Data section:

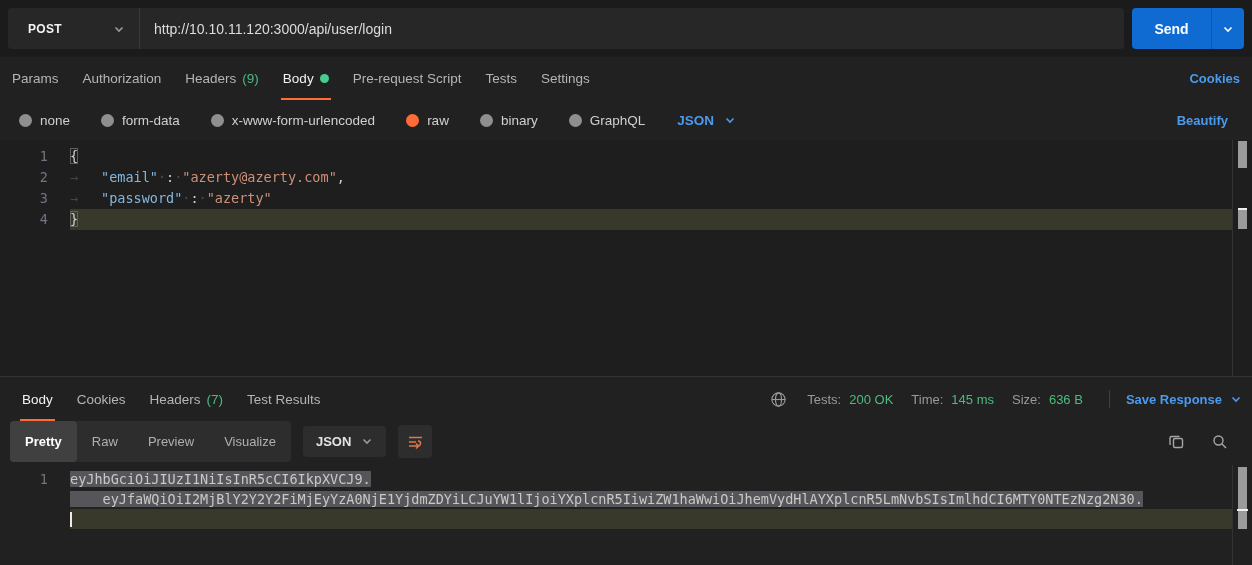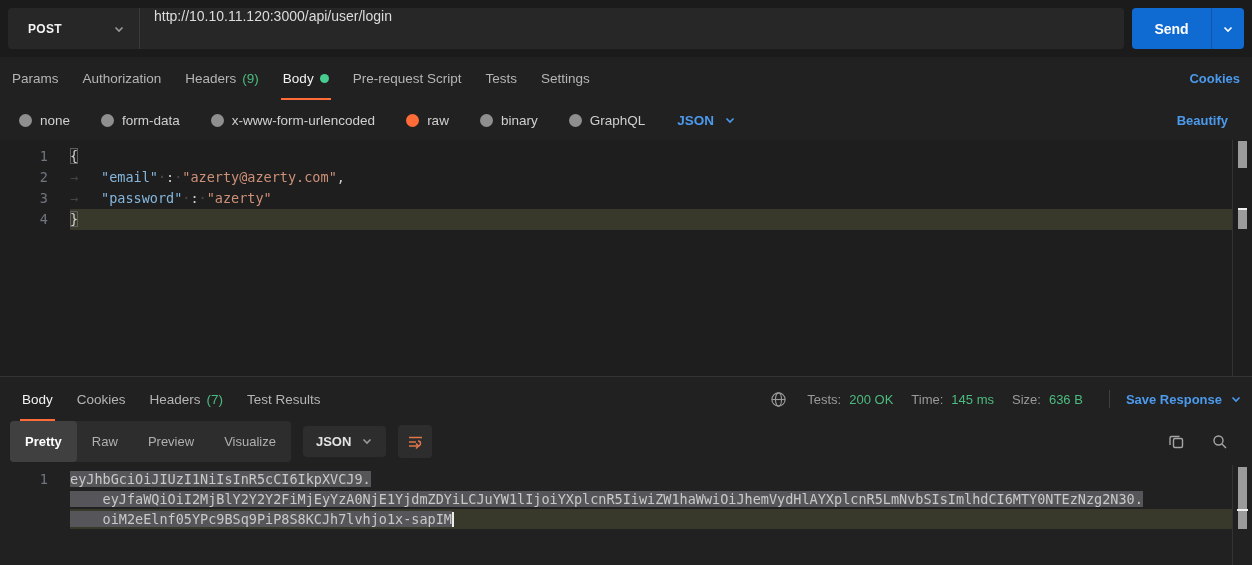--- a/index.html
+++ b/index.html
@@ -4,21 +4,21 @@
 <style>
   * { box-sizing: border-box; }
   body { margin: 0; background: #101010; font-family: "Liberation Sans", sans-serif; }
   .app { position: relative; width: 1252px; height: 565px; background: #212121; overflow: hidden; color: #d6d6d6; }
 
   
   .topbar { height: 57px; background: #1b1b1b; display: flex; align-items: center; padding: 0 8px; gap: 8px; }
   .url-group { flex: 1; display: flex; height: 41px; background: #272727; border-radius: 4px; overflow: hidden; }
   .method { width: 132px; display: flex; align-items: center; justify-content: space-between; padding: 0 14px 0 20px; border-right: 1px solid #3a3a3a; cursor: pointer; }
   .method-label { color: #f3f3f3; font-weight: bold; font-size: 12px; letter-spacing: .3px; }
-  .url { flex: 1; display: flex; padding: 0 14px; font-size: 14px; color: #dcdcdc; }
+  .url { flex: 1; display: flex; align-items: center; padding: 0 14px; font-size: 14px; color: #dcdcdc; }
   .send-wrap { display: flex; height: 41px; }
   .send { border: none; width: 79px; background: #0f6ad2; color: #fff; font-family: inherit; font-size: 14px; font-weight: bold; border-radius: 4px 0 0 4px; cursor: pointer; }
   .send-caret { border: none; width: 33px; background: #0f6ad2; border-left: 1px solid #0a57ad; border-radius: 0 4px 4px 0; display: flex; align-items: center; justify-content: center; cursor: pointer; }
   .chev { width: 12px; height: 12px; stroke: #9a9a9a; fill: none; stroke-width: 1.6; }
   .chev.white { stroke: #fff; }
   .chev.blue { stroke: #4c9aee; }
 
   
   .req-tabs { height: 43px; display: flex; align-items: stretch; padding: 0 0; font-size: 13.5px; color: #b5b5b5; }
   .tab { position: relative; display: flex; align-items: center; gap: 6px; padding: 0 12px; cursor: pointer; white-space: nowrap; }
@@ -270,21 +270,21 @@
           <div class="r-line">
             <span class="gutter">1</span>
             <span class="r-content"><span class="sel">eyJhbGciOiJIUzI1NiIsInR5cCI6IkpXVCJ9.</span></span>
           </div>
           <div class="r-line">
             <span class="gutter"></span>
             <span class="r-content"><span class="sel">    eyJfaWQiOiI2MjBlY2Y2Y2FiMjEyYzA0NjE1YjdmZDYiLCJuYW1lIjoiYXplcnR5IiwiZW1haWwiOiJhemVydHlAYXplcnR5LmNvbSIsImlhdCI6MTY0NTEzNzg2N30.</span></span>
           </div>
           <div class="r-line current">
             <span class="gutter"></span>
-            <span class="r-content"><span class="sel">    oiM2eElnf05YPc9BSq9PiP8S8KCJh7lvhjo1x-sapIM</span><span class="caret"></span></span>
+            <span class="r-content"><span class="caret"></span></span>
           </div>
         </div>
       <div class="r-scroll">
         <div class="thumb"></div>
         <div class="stripe"></div>
       </div>
     </div>
   </div>
 </div>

Task requirements: Write the records out again exactly; none of the pictures belong in the copy.

Problem solution:
--- a/index.html
+++ b/index.html
@@ -4,21 +4,21 @@
 <style>
   * { box-sizing: border-box; }
   body { margin: 0; background: #101010; font-family: "Liberation Sans", sans-serif; }
   .app { position: relative; width: 1252px; height: 565px; background: #212121; overflow: hidden; color: #d6d6d6; }
 
   
   .topbar { height: 57px; background: #1b1b1b; display: flex; align-items: center; padding: 0 8px; gap: 8px; }
   .url-group { flex: 1; display: flex; height: 41px; background: #272727; border-radius: 4px; overflow: hidden; }
   .method { width: 132px; display: flex; align-items: center; justify-content: space-between; padding: 0 14px 0 20px; border-right: 1px solid #3a3a3a; cursor: pointer; }
   .method-label { color: #f3f3f3; font-weight: bold; font-size: 12px; letter-spacing: .3px; }
-  .url { flex: 1; display: flex; padding: 0 14px; font-size: 14px; color: #dcdcdc; }
+  .url { flex: 1; display: flex; align-items: center; padding: 0 14px; font-size: 14px; color: #dcdcdc; }
   .send-wrap { display: flex; height: 41px; }
   .send { border: none; width: 79px; background: #0f6ad2; color: #fff; font-family: inherit; font-size: 14px; font-weight: bold; border-radius: 4px 0 0 4px; cursor: pointer; }
   .send-caret { border: none; width: 33px; background: #0f6ad2; border-left: 1px solid #0a57ad; border-radius: 0 4px 4px 0; display: flex; align-items: center; justify-content: center; cursor: pointer; }
   .chev { width: 12px; height: 12px; stroke: #9a9a9a; fill: none; stroke-width: 1.6; }
   .chev.white { stroke: #fff; }
   .chev.blue { stroke: #4c9aee; }
 
   
   .req-tabs { height: 43px; display: flex; align-items: stretch; padding: 0 0; font-size: 13.5px; color: #b5b5b5; }
   .tab { position: relative; display: flex; align-items: center; gap: 6px; padding: 0 12px; cursor: pointer; white-space: nowrap; }
@@ -270,21 +270,21 @@
           <div class="r-line">
             <span class="gutter">1</span>
             <span class="r-content"><span class="sel">eyJhbGciOiJIUzI1NiIsInR5cCI6IkpXVCJ9.</span></span>
           </div>
           <div class="r-line">
             <span class="gutter"></span>
             <span class="r-content"><span class="sel">    eyJfaWQiOiI2MjBlY2Y2Y2FiMjEyYzA0NjE1YjdmZDYiLCJuYW1lIjoiYXplcnR5IiwiZW1haWwiOiJhemVydHlAYXplcnR5LmNvbSIsImlhdCI6MTY0NTEzNzg2N30.</span></span>
           </div>
           <div class="r-line current">
             <span class="gutter"></span>
-            <span class="r-content"><span class="sel">    oiM2eElnf05YPc9BSq9PiP8S8KCJh7lvhjo1x-sapIM</span><span class="caret"></span></span>
+            <span class="r-content"><span class="caret"></span></span>
           </div>
         </div>
       <div class="r-scroll">
         <div class="thumb"></div>
         <div class="stripe"></div>
       </div>
     </div>
   </div>
 </div>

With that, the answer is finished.